Wilson looks up at him, shocked. His eyes are wide and very dark, the pupils expanding to fill the hawk-brown iris.

The arrow sticking out of Wilson's chest rises and falls with each gasping breath. House notices the arrow's fletching -- the small, trimmed feathers carry bold black bars. It's easier to look at the feathers than at Wilson.

"Domine," Wilson gasps, and House realizes for the first time that Wilson isn't in a suit, or a lab coat, or in any kind of modern dress at all. He's wearing what appears to be a tunic, coarsely woven, the color of a dun horse. It's night-time and they're in a forest, but the woods are on fire and it's almost as bright as day.
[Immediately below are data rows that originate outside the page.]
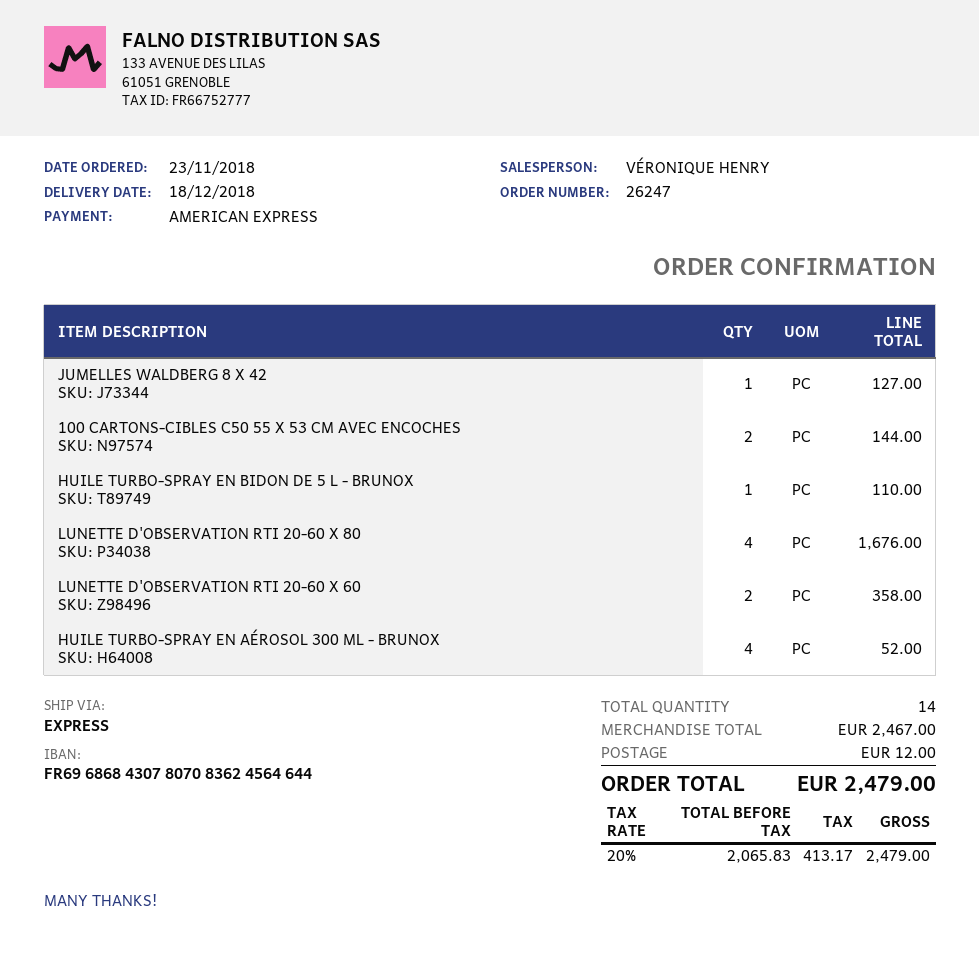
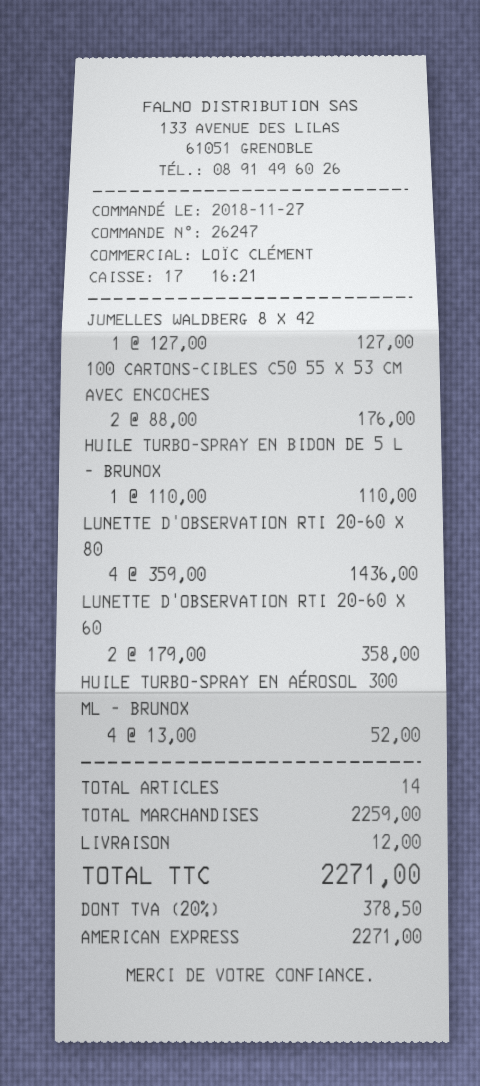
order date: 2018-11-23 -> 2018-11-27
sales rep: VÉRONIQUE HENRY -> LOÏC CLÉMENT
100 CARTONS-CIBLES C50 55 X 53 CM AVEC ENCOCHES: 2 for 144.00 -> 2 for 176.00
LUNETTE D'OBSERVATION RTI 20-60 X 80: 4 for 1676.00 -> 4 for 1436.00
subtotal: 2467.00 -> 2259.00
tax: 20% = 413.17 -> 20% = 378.50
total: 2479.00 -> 2271.00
Blackened cinders swirl by, carried on the hot breeze. In the near distance House can hear the shouts of men, the clash of swords, the screams of dying men and animals.

Wilson's panting slows as he eases gently to his knees, and then his side.
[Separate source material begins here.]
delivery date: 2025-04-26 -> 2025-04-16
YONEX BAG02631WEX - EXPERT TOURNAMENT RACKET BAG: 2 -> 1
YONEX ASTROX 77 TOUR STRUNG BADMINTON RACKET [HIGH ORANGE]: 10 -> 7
"Gregori," Wilson says, "Gregori."

He looks at House, and then he's looking at nothing.

Wilson is dead.


House bolts upright, his breath coming in harsh, rasping gasps.

What the fuck?

The dream had been so vivid, so awful, so real. The blazing forest, the ringing of steel blades striking armor, the wind warmed by flames -- Wilson had even spoken Latin. For a moment he tries to think if Wilson's ever mentioned taking Latin, then realizes it's not Wilson but his own subconscious supplying the details.
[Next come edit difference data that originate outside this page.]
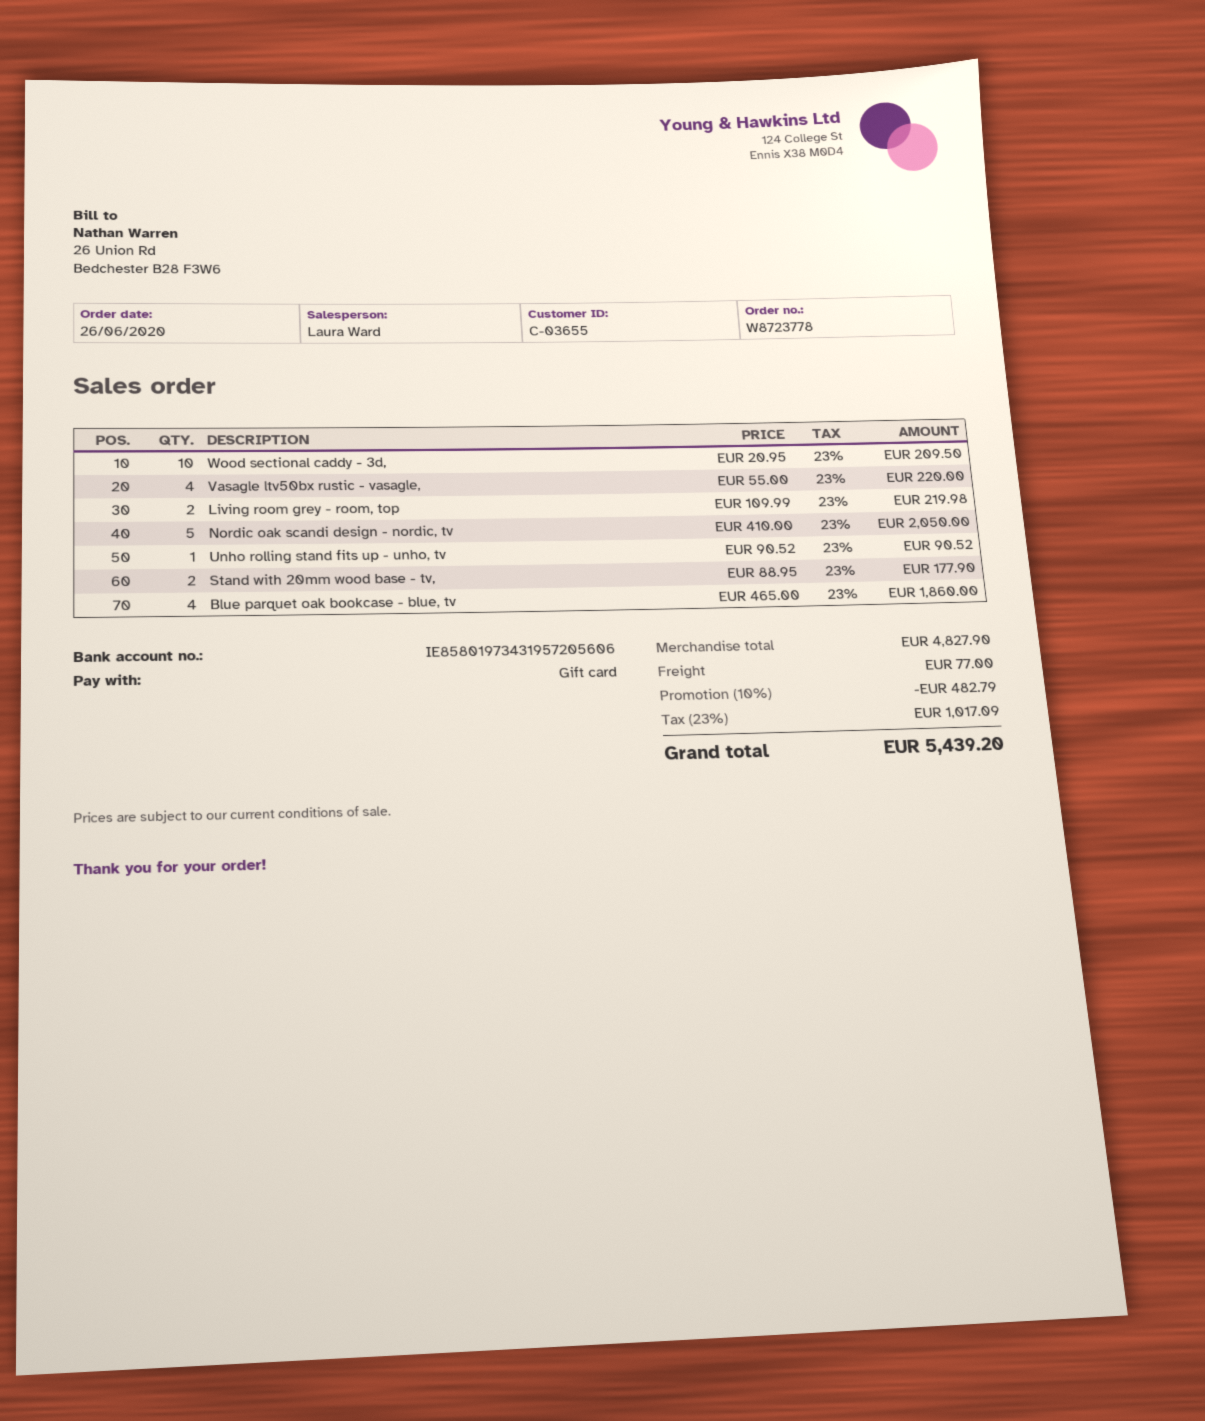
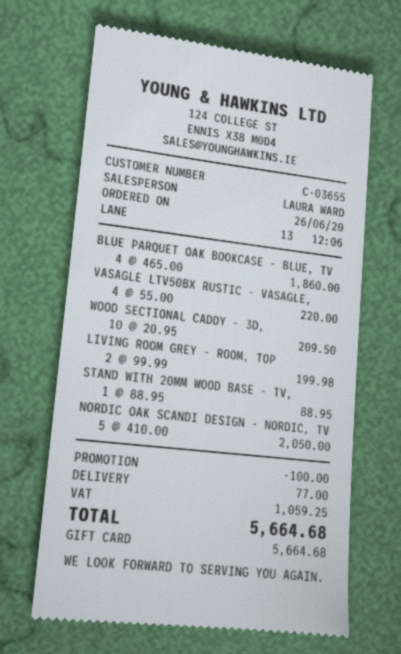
Living room grey - room, top: 2 x 109.99 = 219.98 -> 2 x 99.99 = 199.98
Unho rolling stand fits up - unho, tv: 1 x 90.52 = 90.52 -> none
Stand with 20mm wood base - tv,: 2 x 88.95 = 177.90 -> 1 x 88.95 = 88.95
discount: 482.79 -> 100.00
tax: 1017.09 -> 1059.25
total: 5439.20 -> 5664.68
House looks to one side, finds the radium glow of the digital clock. 3:15. In the morning. He curses again. Now he'll never get back to sleep. With a groan, he turns over, careful of his right leg.

After a while, he does sleep.

He doesn't dream.

vvvvv

"What?" Wilson says. "You've avoided me all morning. What's going on?"

"Nothing," House snaps. "Tough patient. Keeps lying."

"Like that's any different from the usual." Wilson throws up his hands and walks away.

House watches him go, waits for an arrow to come arching out of the conference room next to them.

Just a dream, he thinks. Just a dream.


The men wait, feet shuffling nervously in the half-light of the false dawn.

The trench stinks. The trench always stinks. At least the rats are still asleep; House hates it when the furry creatures startle him awake by scuffling over his feet.

Wilson grins at him, fingers adjusting the armlet on his left bicep. The red cross on white cloth seems to glow in the shadows.

House raises the whistle to his lips and blows, and then the artillery barrage lights up the morning like a new sun.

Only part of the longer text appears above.